(Work to complete) Repeat exactly the lines below that lie between the line with "<span>Ambiguedades de la" and the line with "top:246px; width:178px; height:32px;", counting both of those lines as part of the answer.

(Input for this task)
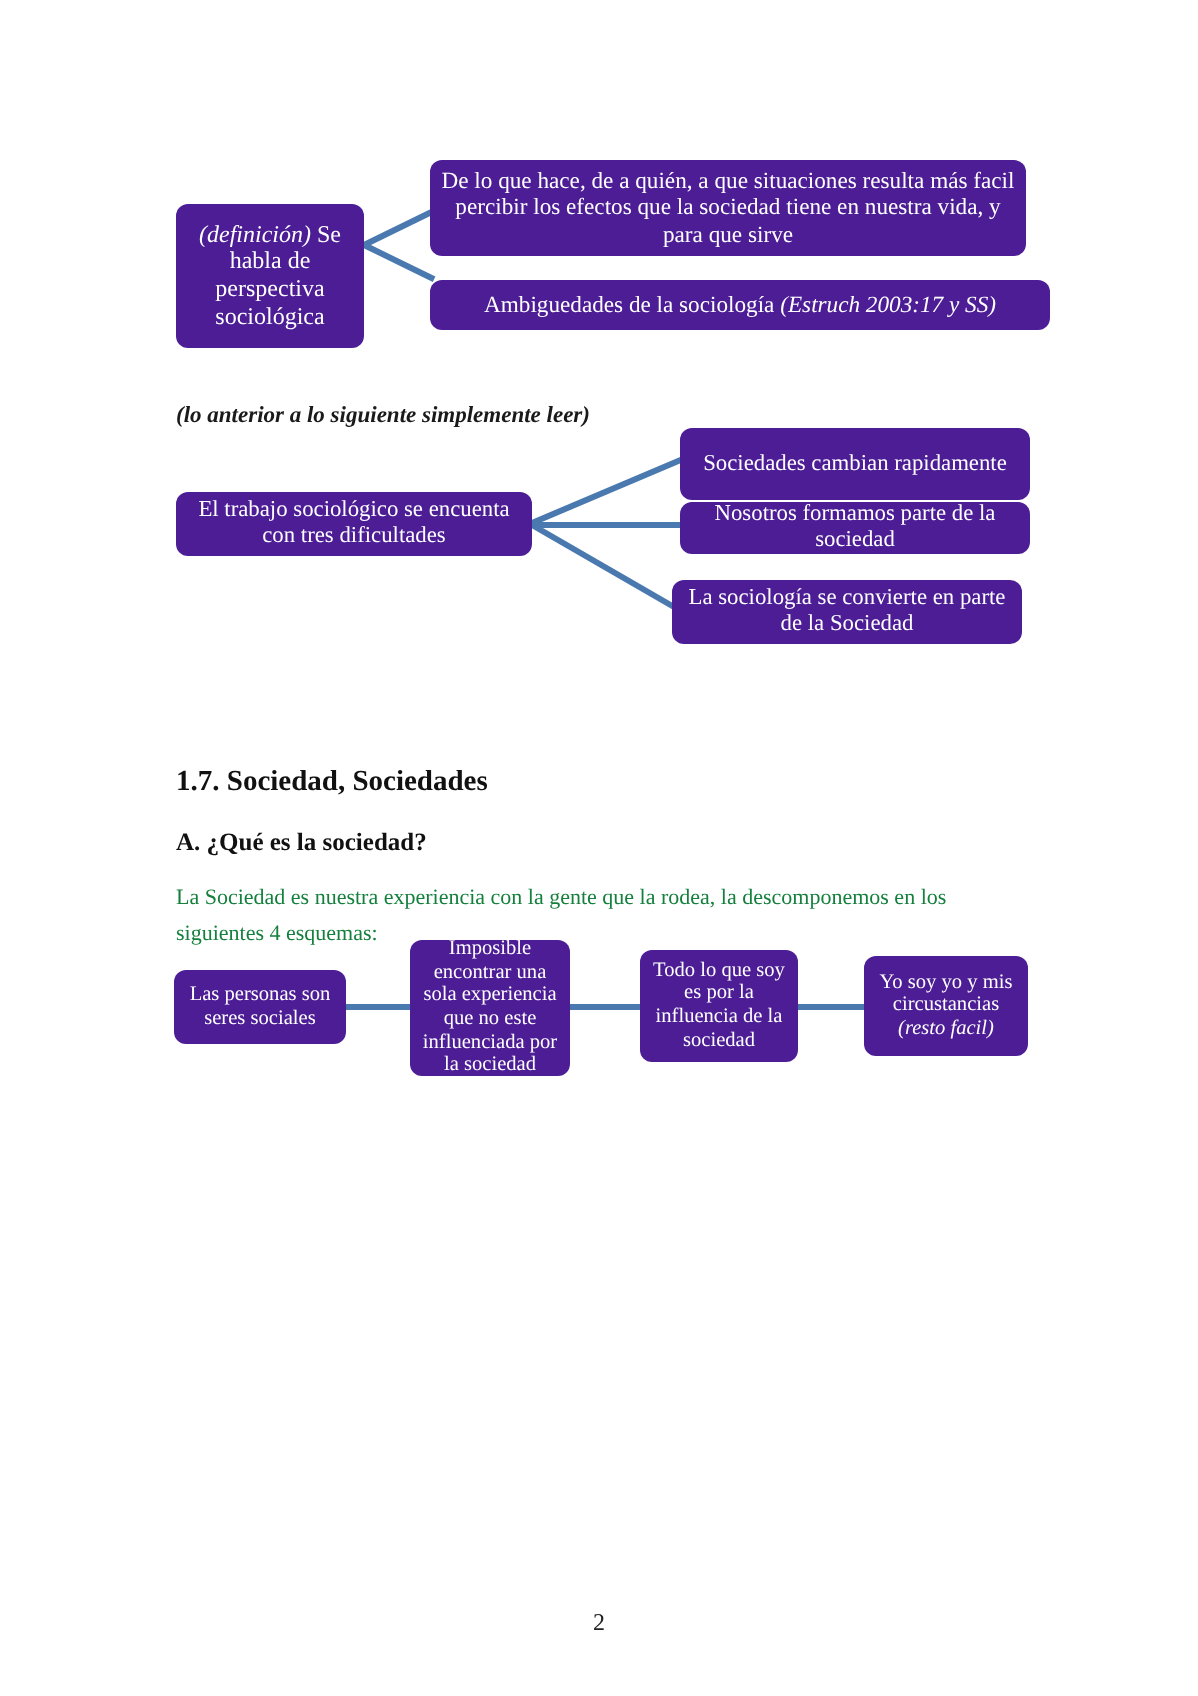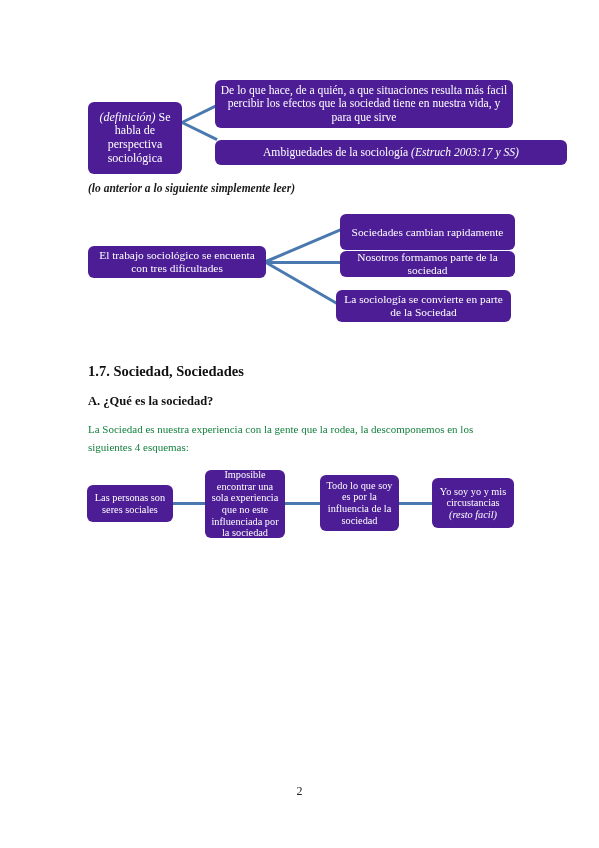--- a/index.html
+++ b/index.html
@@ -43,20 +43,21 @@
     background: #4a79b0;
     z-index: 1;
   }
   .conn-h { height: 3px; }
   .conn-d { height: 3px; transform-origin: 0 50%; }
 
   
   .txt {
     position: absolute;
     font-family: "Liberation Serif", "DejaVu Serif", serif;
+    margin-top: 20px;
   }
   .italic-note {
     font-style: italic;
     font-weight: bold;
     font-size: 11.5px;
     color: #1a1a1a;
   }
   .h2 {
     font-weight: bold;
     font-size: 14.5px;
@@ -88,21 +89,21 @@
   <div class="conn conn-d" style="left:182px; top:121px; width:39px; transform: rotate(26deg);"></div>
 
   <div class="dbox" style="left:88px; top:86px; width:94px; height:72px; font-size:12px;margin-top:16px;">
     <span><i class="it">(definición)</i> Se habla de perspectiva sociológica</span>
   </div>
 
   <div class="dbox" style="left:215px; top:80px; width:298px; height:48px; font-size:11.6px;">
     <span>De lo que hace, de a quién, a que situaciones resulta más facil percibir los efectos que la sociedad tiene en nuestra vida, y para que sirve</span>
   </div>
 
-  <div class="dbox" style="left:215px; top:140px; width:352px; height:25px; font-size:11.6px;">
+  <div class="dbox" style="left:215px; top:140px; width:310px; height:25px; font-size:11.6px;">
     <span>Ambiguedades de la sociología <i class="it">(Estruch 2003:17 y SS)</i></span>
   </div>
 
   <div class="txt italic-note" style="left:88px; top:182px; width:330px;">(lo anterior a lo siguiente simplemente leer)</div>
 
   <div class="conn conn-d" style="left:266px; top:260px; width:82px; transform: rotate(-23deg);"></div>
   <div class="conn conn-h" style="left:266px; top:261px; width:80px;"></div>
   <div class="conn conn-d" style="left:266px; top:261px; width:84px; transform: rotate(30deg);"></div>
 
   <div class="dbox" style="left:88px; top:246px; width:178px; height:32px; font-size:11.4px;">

---

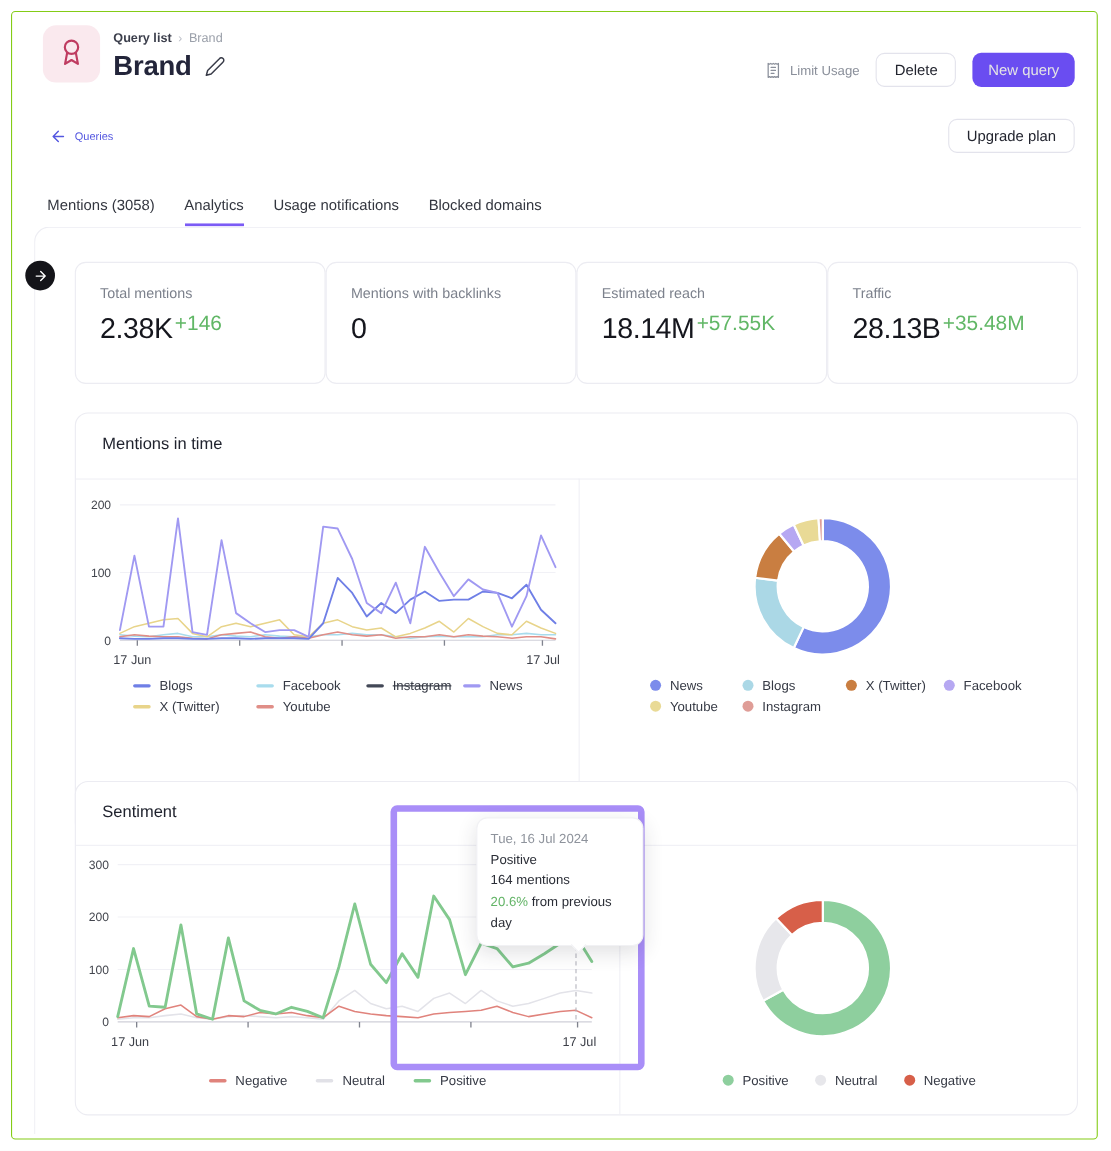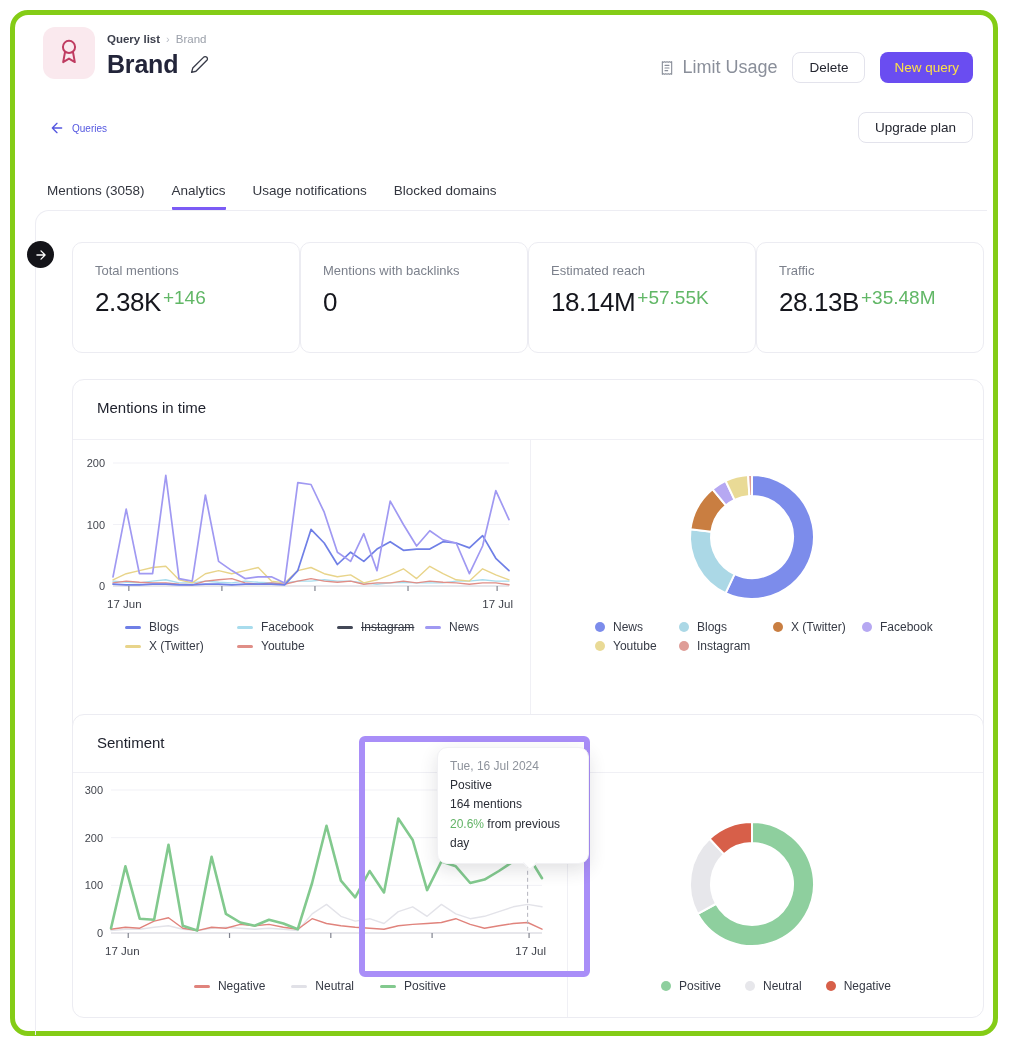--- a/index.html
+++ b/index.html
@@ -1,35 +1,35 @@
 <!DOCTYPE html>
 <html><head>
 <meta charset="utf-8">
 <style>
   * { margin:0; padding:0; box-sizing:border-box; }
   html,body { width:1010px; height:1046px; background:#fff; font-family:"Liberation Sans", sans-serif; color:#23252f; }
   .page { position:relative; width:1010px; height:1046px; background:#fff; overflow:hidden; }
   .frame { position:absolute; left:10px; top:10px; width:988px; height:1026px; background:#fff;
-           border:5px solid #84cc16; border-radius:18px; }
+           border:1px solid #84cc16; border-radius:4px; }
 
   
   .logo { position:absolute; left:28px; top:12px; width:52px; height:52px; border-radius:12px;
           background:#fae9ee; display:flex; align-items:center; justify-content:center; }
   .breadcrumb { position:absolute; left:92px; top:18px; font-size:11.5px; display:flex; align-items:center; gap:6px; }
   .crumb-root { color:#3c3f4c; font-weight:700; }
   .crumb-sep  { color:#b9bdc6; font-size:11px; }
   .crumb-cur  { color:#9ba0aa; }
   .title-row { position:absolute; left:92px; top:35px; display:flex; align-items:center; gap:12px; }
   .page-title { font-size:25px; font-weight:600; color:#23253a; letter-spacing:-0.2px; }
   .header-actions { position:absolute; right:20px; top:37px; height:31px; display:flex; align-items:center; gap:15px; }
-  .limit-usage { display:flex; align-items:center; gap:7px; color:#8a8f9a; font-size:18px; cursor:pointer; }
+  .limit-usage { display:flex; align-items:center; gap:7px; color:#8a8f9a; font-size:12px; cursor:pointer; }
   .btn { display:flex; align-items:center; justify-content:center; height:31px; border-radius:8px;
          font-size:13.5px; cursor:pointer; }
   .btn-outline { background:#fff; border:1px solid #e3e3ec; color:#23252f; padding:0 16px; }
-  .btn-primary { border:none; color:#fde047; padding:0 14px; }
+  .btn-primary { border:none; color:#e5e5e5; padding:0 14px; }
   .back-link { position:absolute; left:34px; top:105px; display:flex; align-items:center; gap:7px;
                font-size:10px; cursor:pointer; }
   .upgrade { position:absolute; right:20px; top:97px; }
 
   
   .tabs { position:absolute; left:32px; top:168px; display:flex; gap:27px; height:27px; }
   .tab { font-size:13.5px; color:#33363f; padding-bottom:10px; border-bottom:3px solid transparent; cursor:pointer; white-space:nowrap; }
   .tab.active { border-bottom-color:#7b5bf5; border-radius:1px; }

* * *

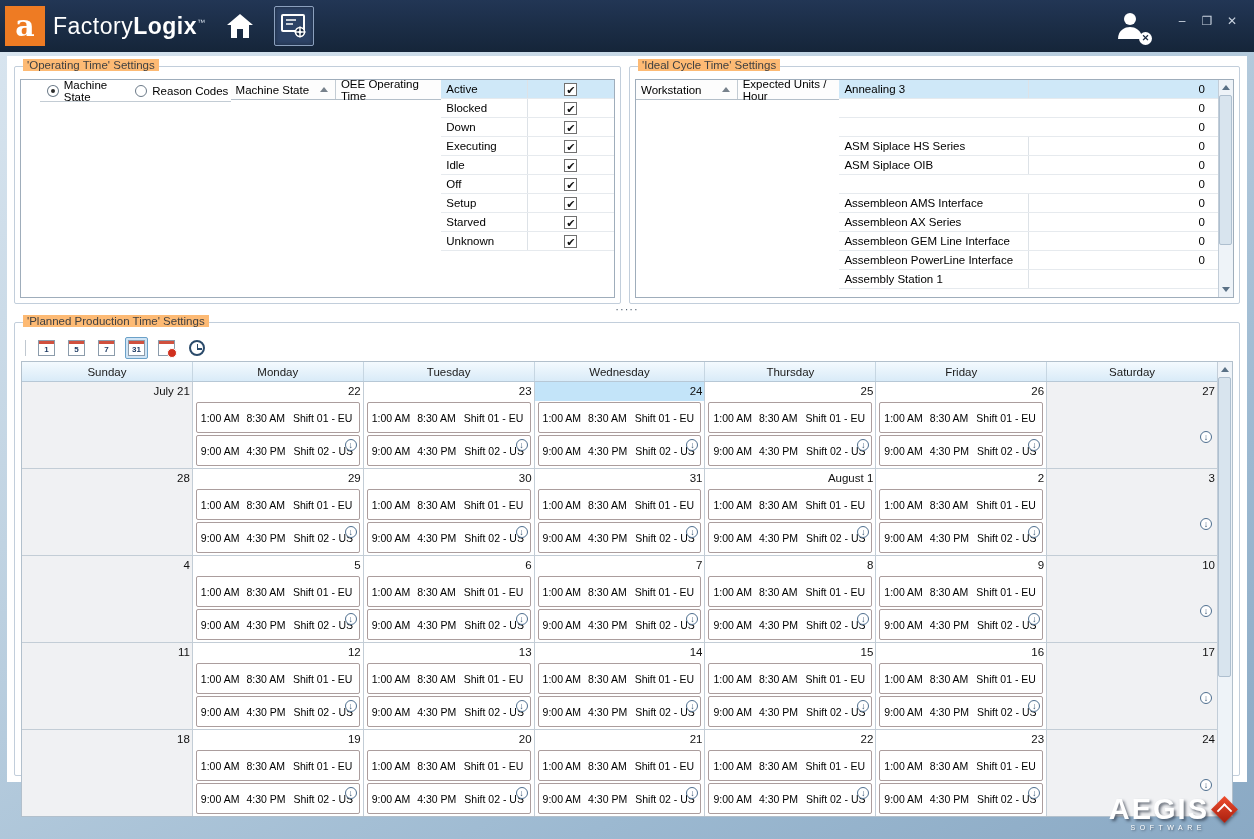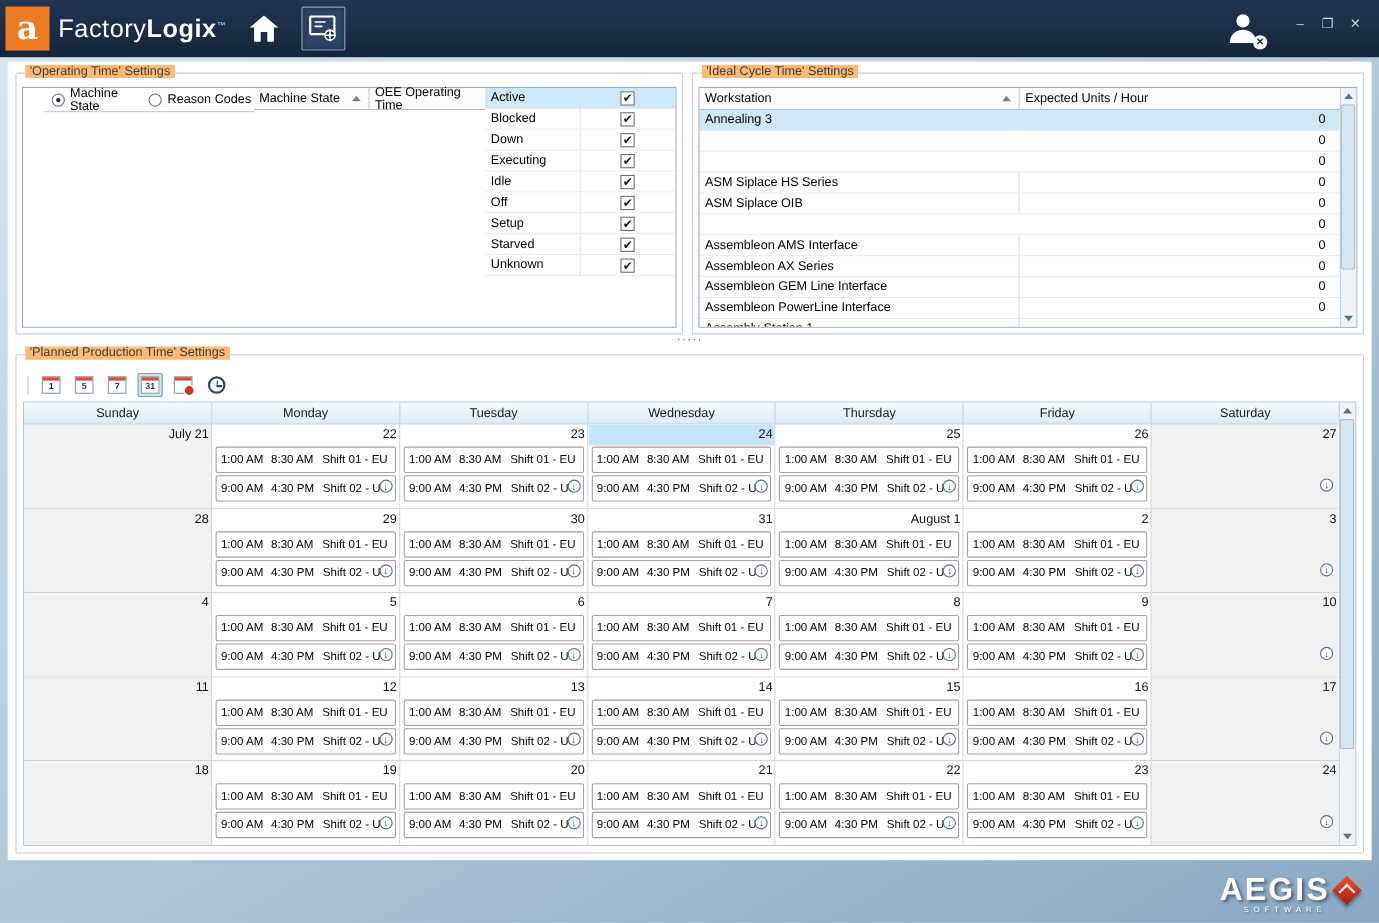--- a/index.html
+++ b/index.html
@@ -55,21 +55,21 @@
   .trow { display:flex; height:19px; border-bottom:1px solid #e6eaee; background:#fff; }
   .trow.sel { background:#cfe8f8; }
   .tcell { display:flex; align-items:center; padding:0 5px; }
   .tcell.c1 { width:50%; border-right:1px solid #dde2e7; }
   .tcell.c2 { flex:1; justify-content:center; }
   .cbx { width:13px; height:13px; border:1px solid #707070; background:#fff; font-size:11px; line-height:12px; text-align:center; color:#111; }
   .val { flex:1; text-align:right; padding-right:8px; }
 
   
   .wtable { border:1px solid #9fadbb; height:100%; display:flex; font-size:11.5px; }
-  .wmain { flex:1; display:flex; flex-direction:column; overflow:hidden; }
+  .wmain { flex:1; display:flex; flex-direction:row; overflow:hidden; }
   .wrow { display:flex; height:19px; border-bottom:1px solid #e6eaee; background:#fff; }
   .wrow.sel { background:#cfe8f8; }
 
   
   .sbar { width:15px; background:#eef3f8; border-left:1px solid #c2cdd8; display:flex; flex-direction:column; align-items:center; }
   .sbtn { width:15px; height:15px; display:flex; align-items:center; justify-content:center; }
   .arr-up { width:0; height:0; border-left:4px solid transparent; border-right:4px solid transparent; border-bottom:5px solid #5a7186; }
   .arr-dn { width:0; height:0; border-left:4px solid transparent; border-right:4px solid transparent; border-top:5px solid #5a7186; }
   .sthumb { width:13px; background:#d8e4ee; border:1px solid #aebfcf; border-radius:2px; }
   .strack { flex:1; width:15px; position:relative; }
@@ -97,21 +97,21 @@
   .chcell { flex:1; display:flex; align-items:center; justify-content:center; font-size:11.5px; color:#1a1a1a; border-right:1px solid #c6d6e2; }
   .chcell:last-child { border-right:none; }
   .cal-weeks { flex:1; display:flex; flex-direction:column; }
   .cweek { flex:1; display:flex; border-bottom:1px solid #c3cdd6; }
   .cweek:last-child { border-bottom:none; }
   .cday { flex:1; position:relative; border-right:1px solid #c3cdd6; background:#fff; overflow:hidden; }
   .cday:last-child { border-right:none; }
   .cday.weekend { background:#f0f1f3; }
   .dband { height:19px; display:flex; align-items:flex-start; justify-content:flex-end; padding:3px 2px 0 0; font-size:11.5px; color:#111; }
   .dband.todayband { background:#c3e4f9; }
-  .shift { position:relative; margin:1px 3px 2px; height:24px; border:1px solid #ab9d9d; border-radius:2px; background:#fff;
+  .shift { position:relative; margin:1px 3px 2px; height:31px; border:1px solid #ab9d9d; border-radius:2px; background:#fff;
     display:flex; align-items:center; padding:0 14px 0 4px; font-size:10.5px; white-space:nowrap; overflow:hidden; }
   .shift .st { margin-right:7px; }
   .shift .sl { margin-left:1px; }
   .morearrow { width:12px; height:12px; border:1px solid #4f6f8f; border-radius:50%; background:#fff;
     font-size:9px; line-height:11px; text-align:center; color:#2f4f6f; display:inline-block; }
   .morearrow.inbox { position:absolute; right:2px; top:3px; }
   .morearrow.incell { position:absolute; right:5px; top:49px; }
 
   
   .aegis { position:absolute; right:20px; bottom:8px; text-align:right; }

(Response)
     <span>Ambiguedades de la sociología <i class="it">(Estruch 2003:17 y SS)</i></span>
   </div>
 
   <div class="txt italic-note" style="left:88px; top:182px; width:330px;">(lo anterior a lo siguiente simplemente leer)</div>
 
   <div class="conn conn-d" style="left:266px; top:260px; width:82px; transform: rotate(-23deg);"></div>
   <div class="conn conn-h" style="left:266px; top:261px; width:80px;"></div>
   <div class="conn conn-d" style="left:266px; top:261px; width:84px; transform: rotate(30deg);"></div>
 
   <div class="dbox" style="left:88px; top:246px; width:178px; height:32px; font-size:11.4px;">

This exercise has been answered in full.